Going Beyond Code to Become a Better Programmer - GarethX
http://blog.fogcreek.com/going-beyond-code-to-become-a-better-programmer-interview-with-pete-goodliffe/

======
koevet
> What are some resources you can recommend for those seeking to become better
> programmers?

> The biggest thing for me, and that I have done personally and continue to
> do, is to sit at the feet of great coders. I have learned the most in my
> career when I have been around excellent people who I can learn off of.

I find hard to meet passionate developers from which I can learn from.

Likely, this is due to my career choices (I'm a consultant for large
corporations). The last time I worked with a brilliant developer was ages ago.
Most of the people I work with in these contracts, are 8-5 drones who are
stuck with Java 6 and they are afraid of every new bit of technology (to be
fair, it's hard to even tests certain technologies for them).
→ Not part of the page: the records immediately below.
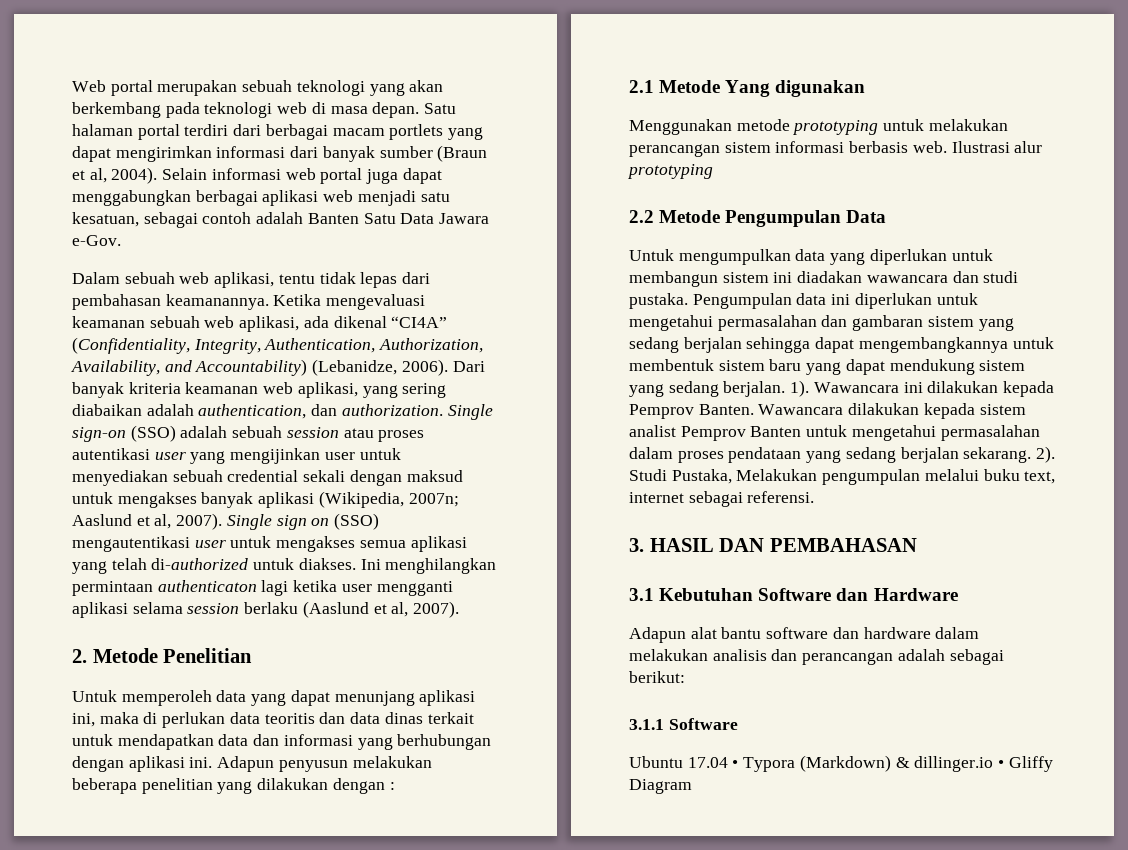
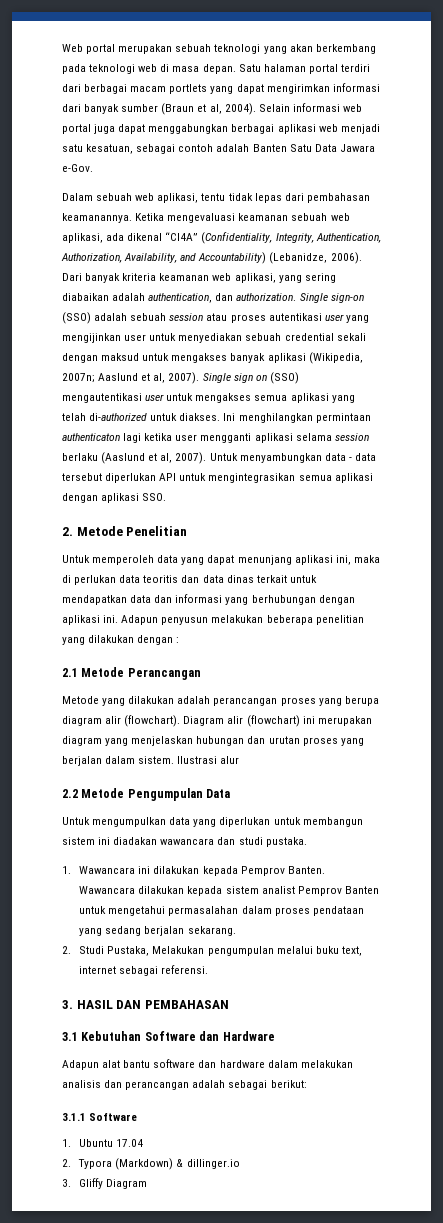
(460, 609) none -> [209,453,376,463] [62,473,373,483] [62,493,167,503] Untuk menyambungkan data - data tersebut diperlukan API untuk mengintegrasikan semua aplikasi dengan aplikasi SSO.
[725,80,866,97] [629,119,1008,135] [629,141,947,157] Yang digunakan // Menggunakan metode prototyping untuk melakukan perancangan sistem informasi berbasis web. -> [127,668,201,680] [62,696,379,706] [62,715,372,727] [62,736,364,746] [62,756,175,766] Perancangan // Metode yang dilakukan adalah perancangan proses yang berupa diagram alir (flowchart). Diagram alir (flowchart) ini merupakan diagram yang menjelaskan hubungan dan urutan proses yang berjalan dalam sistem.
[627,164,713,179] prototyping -> (240, 760) none
[692,293,978,309] [629,315,1014,331] [629,337,1054,353] [629,359,1026,375] [629,380,810,397] Pengumpulan data ini diperlukan untuk mengetahui permasalahan dan gambaran sistem yang sedang berjalan sehingga dapat mengembangkannya untuk membentuk sistem baru yang dapat mendukung sistem yang sedang berjalan. 1). -> [62,866,71,874] // 1.
[1036,446,1056,463] 2). -> [62,946,71,954] // 2.
(738, 724) none -> [62,1139,71,1147] 1.
[732,760,739,768] • -> [62,1159,71,1167] // 2.
[998,760,1005,768] • -> [62,1179,71,1187] // 3.

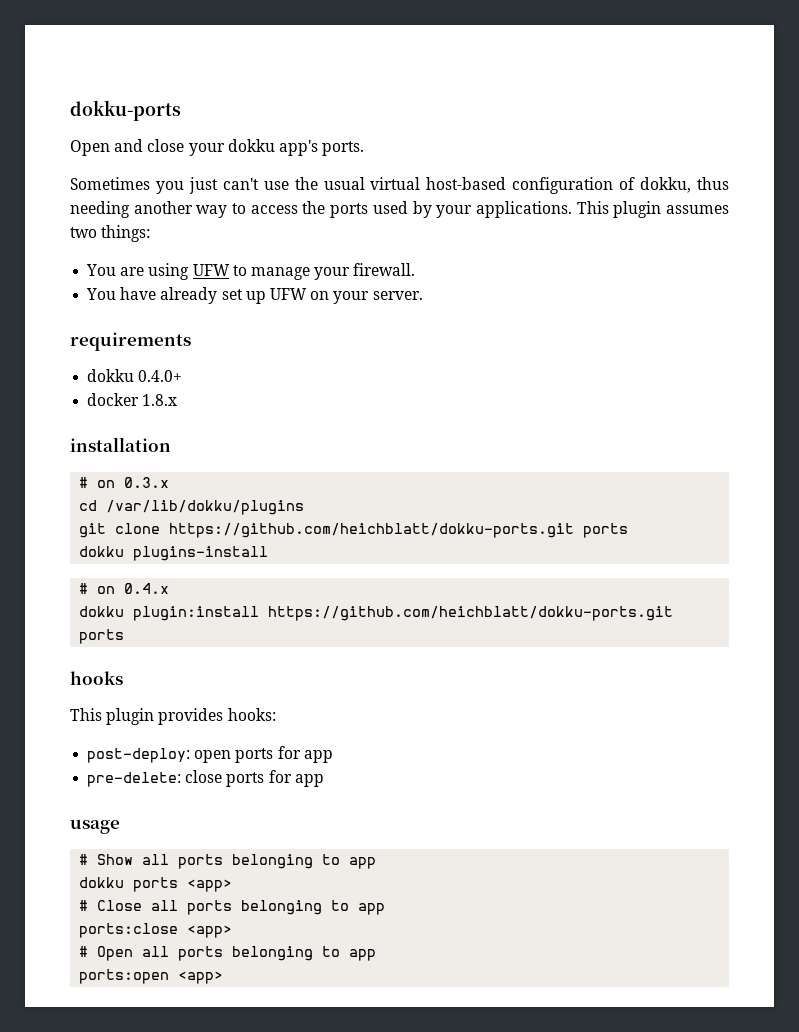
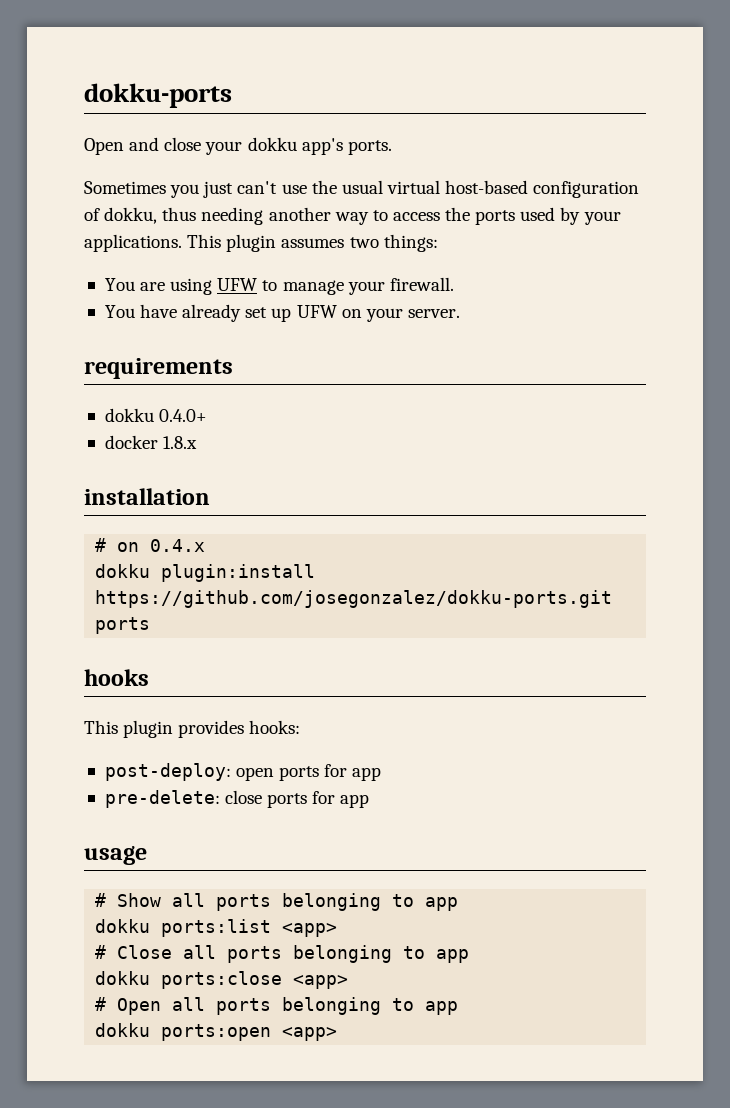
[79,477,170,488] [79,500,305,515] [79,523,629,538] [79,546,269,561] // # on 0.3.x // cd /var/lib/dokku/plugins // git clone https://github.com/heichblatt/dokku-ports.git ports // dokku plugins-install -> (210, 496) none
[268,606,674,621] https://github.com/heichblatt/dokku-ports.git -> [95,590,613,608] https://github.com/josegonzalez/dokku-ports.git
[133,877,179,892] ports -> [161,919,272,937] ports:list
(386, 909) none -> [95,971,151,985] dokku
(377, 955) none -> [95,1023,151,1037] dokku

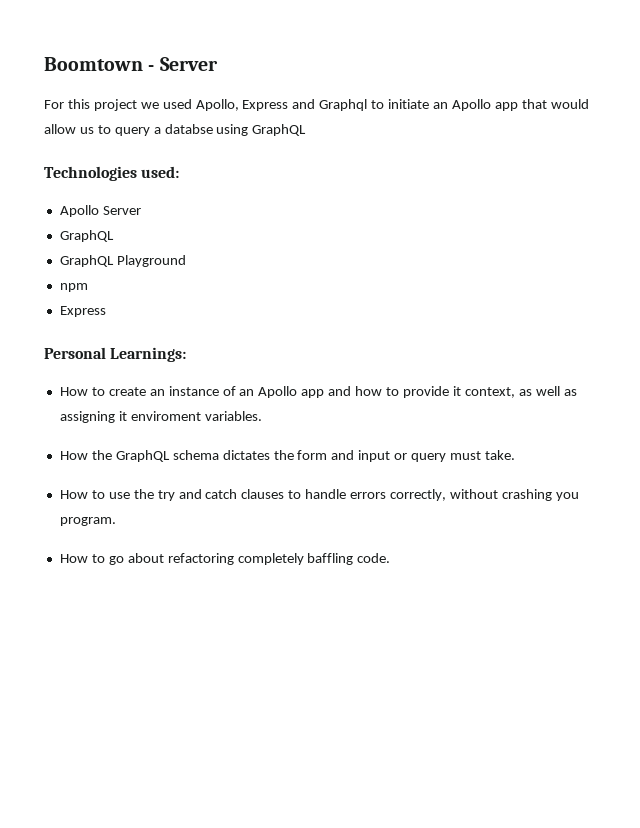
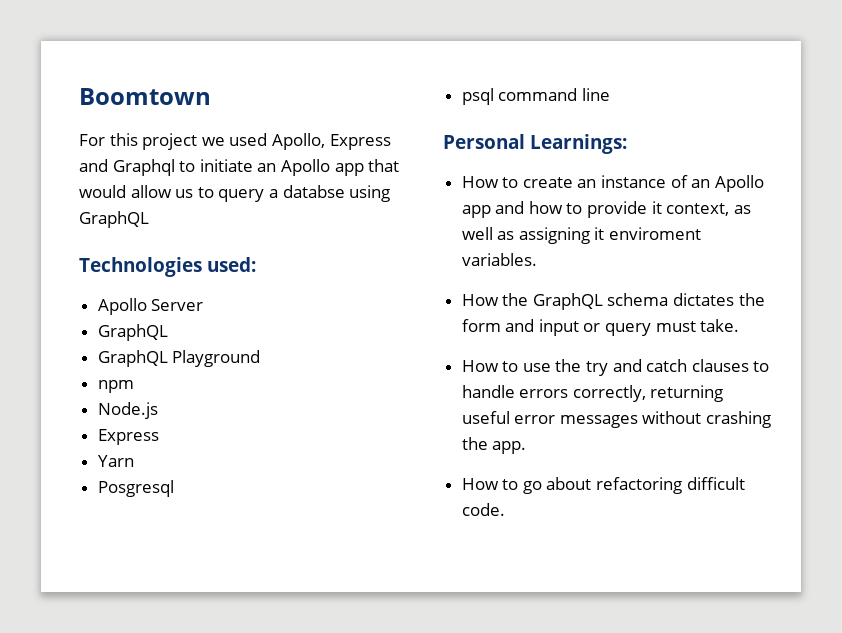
[148,57,218,71] - Server -> (211, 96) none
[59,306,106,317] // Express -> [97,402,158,419] [97,429,159,445] [97,455,134,467] [97,480,174,497] [461,88,610,105] // Node.js // Express // Yarn // Posgresql // psql command line
[449,489,579,501] [59,517,116,526] without crashing you program. -> [650,385,724,402] [461,411,772,428] [461,437,527,454] returning useful error messages without crashing the app.
[237,553,354,565] completely baffling -> [686,477,745,490] difficult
Anyway, this is
one of the biggest regrets of my professional life.

------
hyperchase
These are pretty good tips, and I would add one. This was the tipping point
for me, when I started to notice that I was becoming an actual, honest to God,
better programmer..when I stopped thinking of the work I was doing in terms of
what design patterns and cool new tech I could use to finish a story and
started thinking in terms of "how is the work that I'm doing bringing value to
the business, and what can I do to maximize that value at a relatively low
cost".

------
naringas
> Write Less Code

One has got to be careful with this...

Sometimes making code more concise really makes it more obscure. I suppose
it's possible err on both sides, you don't want to be too verbose either. I
think the point is to write readable, maintainable code.

"explicit is better than implicit"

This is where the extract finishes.